THE POST

un film di Steven Spielberg (U.S.A. / 2018 / Drammatico-Storico / 118’)

sabato 10/02 - ore 20 e 22.15
domenica 11/02 - ore 16, 18 e 20.30
sabato 17/02- ore 20 e 22.15
domenica 18/02 - ore 16, 18 e 20.30

Prezzi riservati ai Soci
Intero: 6,5 euro
Ridotto: 5,5 euro (over 65 anni, under 14 anni)

Prezzi al pubblico
Intero: 7 euro 
Ridotto: 6 euro (over 65 anni, under 14 anni)

Recensione

In un Paese in cui tanti giornalisti fanno il salto della quaglia e si candidano a sinistra, a destra e laddove non c’è né sinistra né destra, la visione di The Post, l’ultimo film di Steven Spielberg, dovrebbe apparire strana. Non perché Spielberg sia ingenuo o idealista e consideri la stampa come totalmente immune da appartenenze politico e ideologiche; piuttosto perché vuole ribadire con forza il suo ruolo di controllo e di controcanto del potere.

Lo fa in un momento storico in cui tra Casa Bianca e stampa non corre buon sangue, e lo fa con rabbia. The Post è infatti, nella sostanza, un film arrabbiato, che raccontando la vicenda della pubblicazione dei “Pentagon Papers” da parte del Washington Post nel 1971 sembra seguire il detto manzoniano “parlar di Spagna per parlare d’Austria”. 

Parlar di Nixon per parlare di Trump. La rabbia che nel profondo attraversa il film non diventa mai declamatoria né urlata, espressa nei continui e spesso velocissimi movimenti di macchina che restituiscono la tensione di quei momenti, nelle carrellate che legano il rumore della stampa alla soddisfazione nel volto del giornalista e alle scrivanie che tremano o nelle magnifiche inquadrature in cui giganteggiano allo stesso modo le rotative dei giornali e i due protagonisti, il direttore del Washington Post – un Tom Hanks fantastico – e la sua editrice, la vera protagonista dl film, interpretata da una Meryl Streep superba nel delineare il passaggio da donna insicura del suo ruolo e trattata nell’ambiente quasi alla stregua di un elegante soprammobile a donna conscia delle proprie capacità e della propria posizione. 

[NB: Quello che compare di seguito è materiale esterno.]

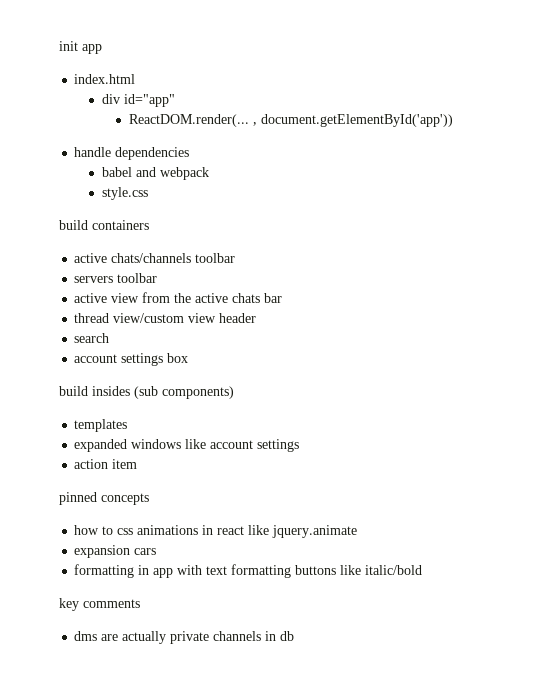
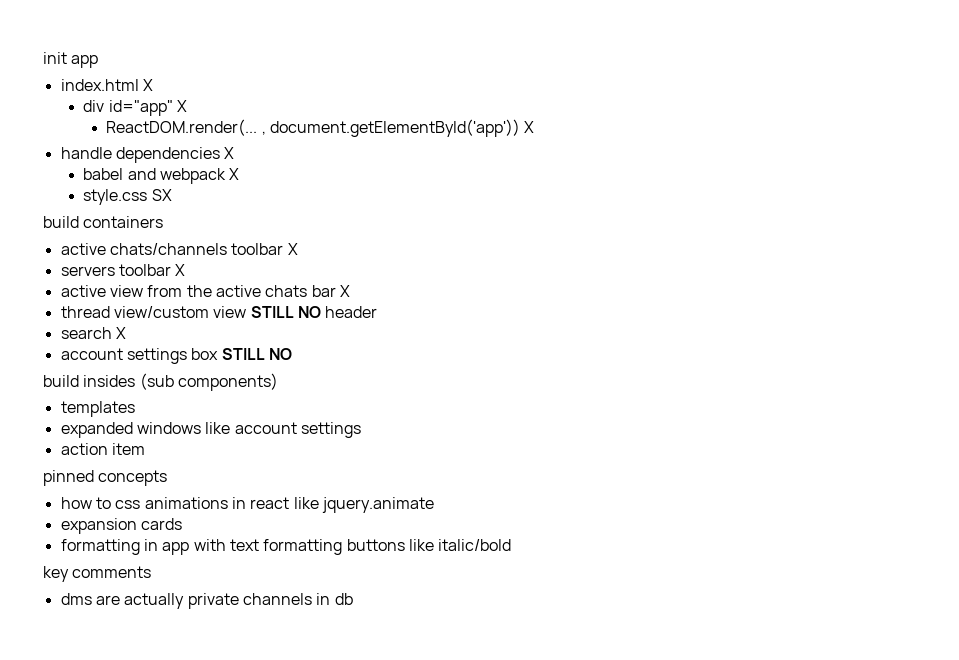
(136, 79) none -> [142,79,153,91] X
(175, 100) none -> [177,100,188,112] X
(453, 120) none -> [524,121,535,133] X
(190, 153) none -> [224,147,235,159] X
(209, 173) none -> [229,168,240,180] X
(148, 193) none -> [151,189,172,201] SX
(236, 258) none -> [287,243,298,255] X
(158, 278) none -> [175,264,186,276] X
(283, 298) none -> [339,285,350,297] X
(217, 318) none -> [250,306,321,318] STILL NO
(110, 338) none -> [115,327,126,339] X
(189, 358) none -> [221,348,292,360] STILL NO
[134,548,157,555] cars -> [140,518,182,530] cards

A Nixon, per esempio, non viene concesso neanche l’onore di apparire davvero nell’inquadratura, sempre visto da lontano, quasi nascosto dalla tenda del suo ufficio e dalla penombra. Spielberg è sempre stato non solo un cantore di certi valori statunitensi, ma anche tra coloro più in grado di misurare il loro stato di salute. La libertà di stampa espressa dal primo emendamento è tra questi, e la sua importanza in un momento storico in cui è messa, per più motivi, in discussione viene ribadita. I due protagonisti diventano così un altro esempio del cittadino costretto a difendere gli ideali in cui crede, centrale nel cinema del nostro in particolare nell’ultimo periodo, anche a costo di andare contro le stesse istituzioni che di questi ideali dovrebbero essere i principali difensori. 

The Post continua quindi il lavoro di mitopoiesi, sempre ribadita e sempre in qualche modo ambigua e sfaccettata, della nazione trasformata dall’11 settembre e dalle sue eredità che Spielberg sta portando avanti e che ha trovato il risultato più contraddittorio ed evidente nel magnifico Lincoln; lo fa con chiarezza apparentemente classica, rabbia “liberal” e passione, e con almeno una manciata di momenti di cinema assoluto.